Oh hi gentle reader,
Thanks for dropping by.
Where to begin?
First of all, an apology...
I apologise unreservedly for the name of this blog and for the premise of this blog. I have come to realise that this contemporary mindset - which was foundational to this project - that of those-who-are-injured-being-responsible-for-turning-their-victim-hood-to-the-heroes-journey-of-self-actualization is fucking bullshit.
I am writing this, by the way, from my bed. Where I have been all day. Where I was all day yesterday. Because I have been too shaken (my partner calls it "unwell") to leave the house.

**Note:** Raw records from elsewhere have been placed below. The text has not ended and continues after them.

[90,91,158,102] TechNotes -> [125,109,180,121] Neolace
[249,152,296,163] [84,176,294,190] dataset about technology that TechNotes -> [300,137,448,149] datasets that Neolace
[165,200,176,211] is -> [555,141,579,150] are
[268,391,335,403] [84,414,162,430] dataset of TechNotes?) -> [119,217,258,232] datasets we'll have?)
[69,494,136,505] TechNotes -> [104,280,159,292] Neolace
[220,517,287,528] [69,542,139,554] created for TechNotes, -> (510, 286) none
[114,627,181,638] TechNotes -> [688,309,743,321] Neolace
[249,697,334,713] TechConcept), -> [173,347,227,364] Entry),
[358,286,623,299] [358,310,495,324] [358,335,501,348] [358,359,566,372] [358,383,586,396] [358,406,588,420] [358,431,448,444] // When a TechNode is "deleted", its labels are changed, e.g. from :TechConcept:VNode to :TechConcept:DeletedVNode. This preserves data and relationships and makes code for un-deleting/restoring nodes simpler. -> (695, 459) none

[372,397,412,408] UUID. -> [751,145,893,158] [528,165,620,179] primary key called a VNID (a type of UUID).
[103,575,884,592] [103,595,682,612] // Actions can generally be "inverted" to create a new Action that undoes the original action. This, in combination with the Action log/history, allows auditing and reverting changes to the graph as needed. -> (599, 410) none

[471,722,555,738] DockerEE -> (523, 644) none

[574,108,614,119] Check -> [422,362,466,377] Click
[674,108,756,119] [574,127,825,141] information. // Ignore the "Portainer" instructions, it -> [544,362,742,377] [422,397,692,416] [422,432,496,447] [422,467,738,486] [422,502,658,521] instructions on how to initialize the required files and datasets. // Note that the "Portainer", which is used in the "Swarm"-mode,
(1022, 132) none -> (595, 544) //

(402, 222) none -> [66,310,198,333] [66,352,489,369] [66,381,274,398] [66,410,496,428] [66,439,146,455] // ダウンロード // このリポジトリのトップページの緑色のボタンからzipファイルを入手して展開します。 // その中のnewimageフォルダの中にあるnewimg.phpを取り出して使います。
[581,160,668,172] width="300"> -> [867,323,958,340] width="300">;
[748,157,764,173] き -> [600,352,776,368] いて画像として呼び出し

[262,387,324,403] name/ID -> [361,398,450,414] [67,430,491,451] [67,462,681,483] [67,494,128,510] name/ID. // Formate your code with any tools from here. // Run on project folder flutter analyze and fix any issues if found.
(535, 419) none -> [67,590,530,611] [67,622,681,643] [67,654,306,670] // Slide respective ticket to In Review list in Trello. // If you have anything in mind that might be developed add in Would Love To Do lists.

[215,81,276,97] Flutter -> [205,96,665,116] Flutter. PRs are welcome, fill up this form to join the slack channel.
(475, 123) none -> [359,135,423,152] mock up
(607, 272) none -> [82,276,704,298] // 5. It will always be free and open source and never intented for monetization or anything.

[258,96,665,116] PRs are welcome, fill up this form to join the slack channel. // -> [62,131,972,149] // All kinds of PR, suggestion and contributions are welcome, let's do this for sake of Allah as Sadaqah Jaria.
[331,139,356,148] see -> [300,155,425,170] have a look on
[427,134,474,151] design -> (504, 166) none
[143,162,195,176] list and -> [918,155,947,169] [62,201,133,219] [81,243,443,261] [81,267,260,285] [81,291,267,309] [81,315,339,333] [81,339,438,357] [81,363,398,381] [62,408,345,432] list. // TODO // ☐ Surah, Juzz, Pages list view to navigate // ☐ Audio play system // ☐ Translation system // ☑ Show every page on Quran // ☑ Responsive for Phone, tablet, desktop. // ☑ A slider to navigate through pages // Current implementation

This is why I think this mindset is bullshit: Not only does the ideology of victim-turned-hero shift the burden of responsibility for change on to the victims (and minimise the role of the perpetrators), it also doesn't address the massive underlying societal causes of the violence in the first place. By making it about the victims personal transformation (from squashed caterpillar to beautiful butterfly), we do not address the traumas of our contemporary society and of the violent, patriarchal, colonial, white supremacist capitalism which people pass on through their own violent, coercive and life-denying words and actions. Secondly, this mindset is bullshit because it implies that, when the victim fails to heal themselves, they have failed as a person. Failed to take control, to turn things around, to "man-up" or to "turn the other cheek", in this meritocratic society, they haven't "earned" or "deserved" it yet. What's more, there is not room in this mindset for the ongoing agony which is the traumatised brain. If, like me, you have done all the work in your power to heal (Meditate, Exercise, SSRIs, Psychotherapy, Cognitive Behavioural Therapy, Shamanic Journeying, Journalling, Self Medicating, etc) and continue to work on it daily yet still suffer, this concept of "rewriting trauma" just underscores what poor writers we are, unable to conjure a different reality. What if I am so overwhelmed and overburdened that I cannot, I have almost never been able to, imagine another reality, let alone bring one into being? I guess I'm just a shit writer and all this pain and chaos is my fault?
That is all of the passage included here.